Norepinephrine has higher affinity for the α_{2} receptor than epinephrine does, and therefore relates less to the latter's functions. Nonselective α_{2} agonists include the antihypertensive drug clonidine, which can be used to lower blood pressure and to reduce hot flashes associated with menopause. Clonidine has shown positive results in children with ADHD who have tics resulting from the treatment with a CNS stimulant drug, such as Adderall XR or methylphenidate; clonidine also helps alleviate symptoms of opioid withdrawal. The hypotensive effect of clonidine was initially attributed through its agonist action on presynaptic α_{2} receptors, which act as a down-regulator on the amount of norepinephrine released in the synaptic cleft, an example of an autoreceptor. However, it is now known that clonidine binds to imidazoline receptors with a much greater affinity than α_{2} receptors, which would account for its applications outside the field of hypertension alone. Imidazoline receptors occur in the nucleus tractus solitarii and also the centrolateral medulla. Clonidine is now thought to decrease blood pressure via this central mechanism. Other nonselective agonists include dexmedetomidine, lofexidine (another antihypertensive), TDIQ (partial agonist), tizanidine (in spasms, cramping) and xylazine.
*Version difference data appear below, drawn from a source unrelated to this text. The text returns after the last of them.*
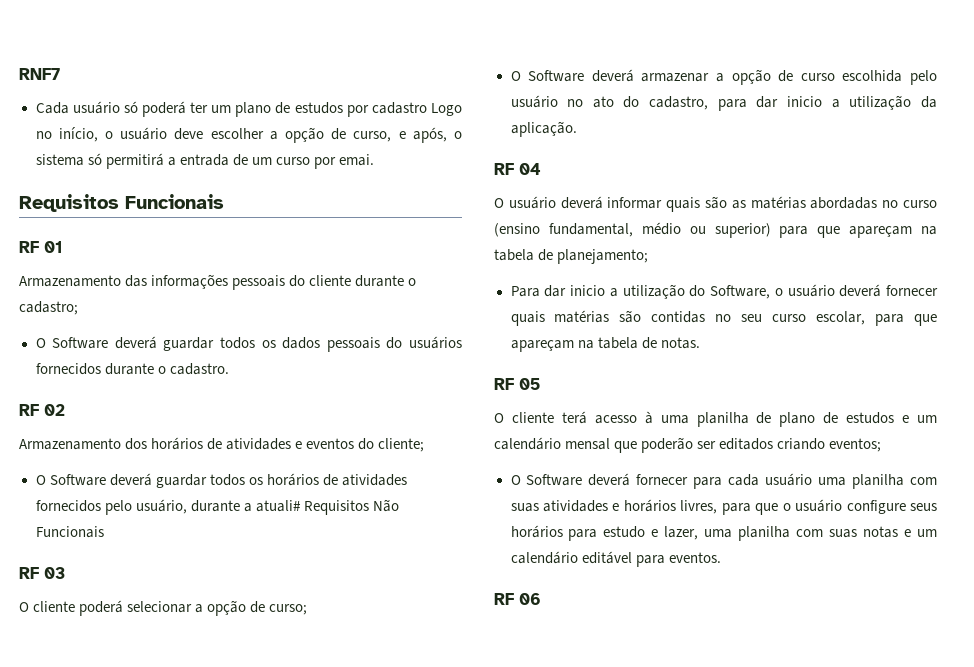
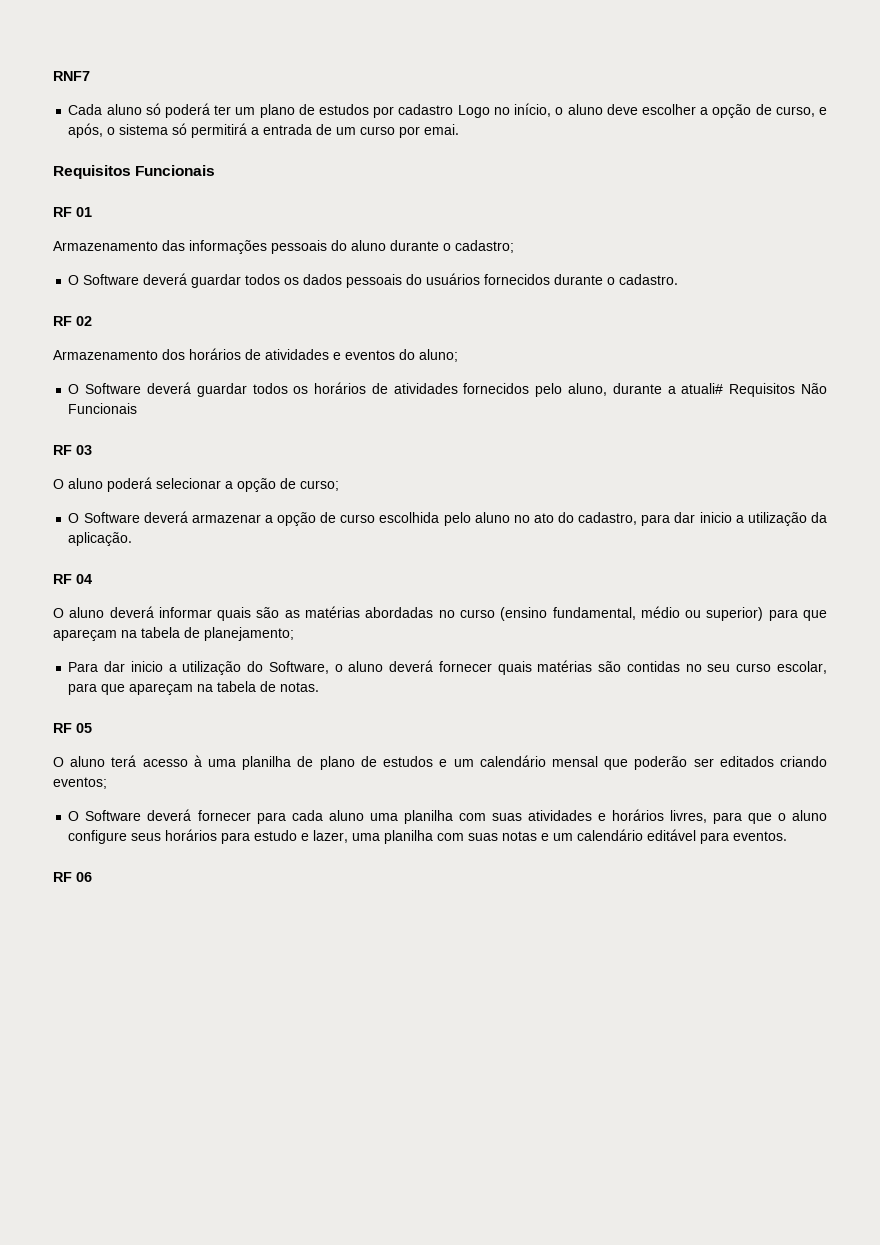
[72,101,120,114] usuário -> [106,104,142,115] aluno
[120,127,168,140] usuário -> [567,104,603,115] aluno
[309,275,352,286] cliente -> [351,240,386,251] aluno
[378,438,425,452] cliente; -> [419,349,458,362] aluno;
[135,499,187,514] usuário, -> [568,383,608,396] aluno,
[33,601,76,612] cliente -> [68,478,103,489] aluno
[510,95,558,108] usuário -> [474,512,510,523] aluno
[508,196,556,209] usuário -> [69,607,105,618] aluno
[787,284,835,297] usuário -> [348,661,384,672] aluno
[511,412,554,423] cliente -> [70,756,106,767] aluno
[765,473,813,486] usuário -> [328,810,364,821] aluno
[795,499,843,512] usuário -> [792,810,827,821] aluno

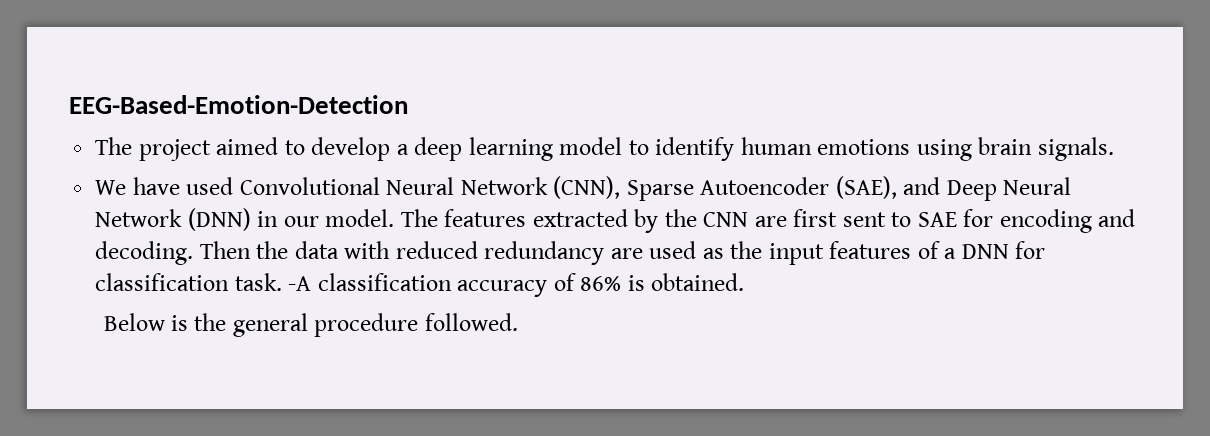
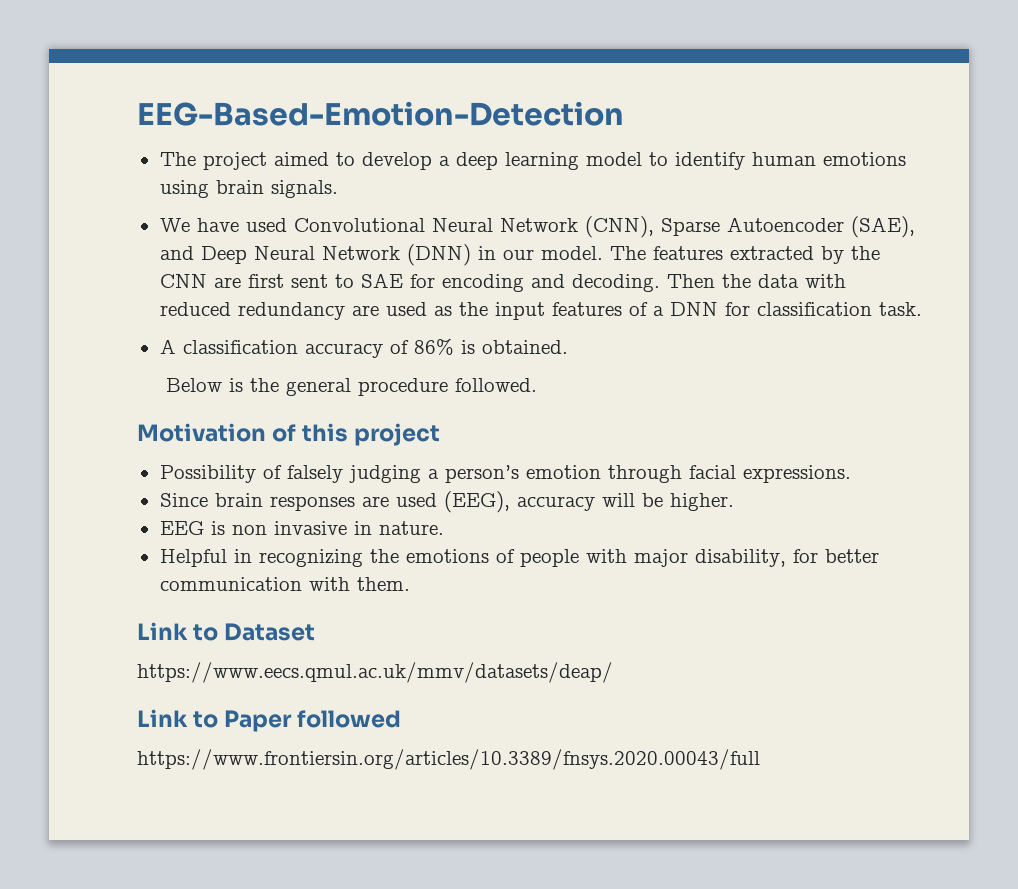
[288,276,312,291] -A -> [159,339,176,354] // A
(518, 322) none -> [137,423,441,446] [159,465,851,483] [159,491,734,513] [159,521,444,535] [159,549,879,567] [159,577,410,591] [137,622,316,641] [137,662,613,683] [137,709,402,732] [137,749,760,770] // Motivation of this project // Possibility of falsely judging a person’s emotion through facial expressions. // Since brain responses are used (EEG), accuracy will be higher. // EEG is non invasive in nature. // Helpful in recognizing the emotions of people with major disability, for better communication with them. // Link to Dataset // https://www.eecs.qmul.ac.uk/mmv/datasets/deap/ // Link to Paper followed // https://www.frontiersin.org/articles/10.3389/fnsys.2020.00043/full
Xylazine has veterinary use.

In the European Union, dexmedetomidine received a marketing authorization from the European Medicines Agency (EMA) on August 10, 2012, under the brand name of Dexdor. It is indicated for sedation in the ICU for patients needing mechanical ventilation.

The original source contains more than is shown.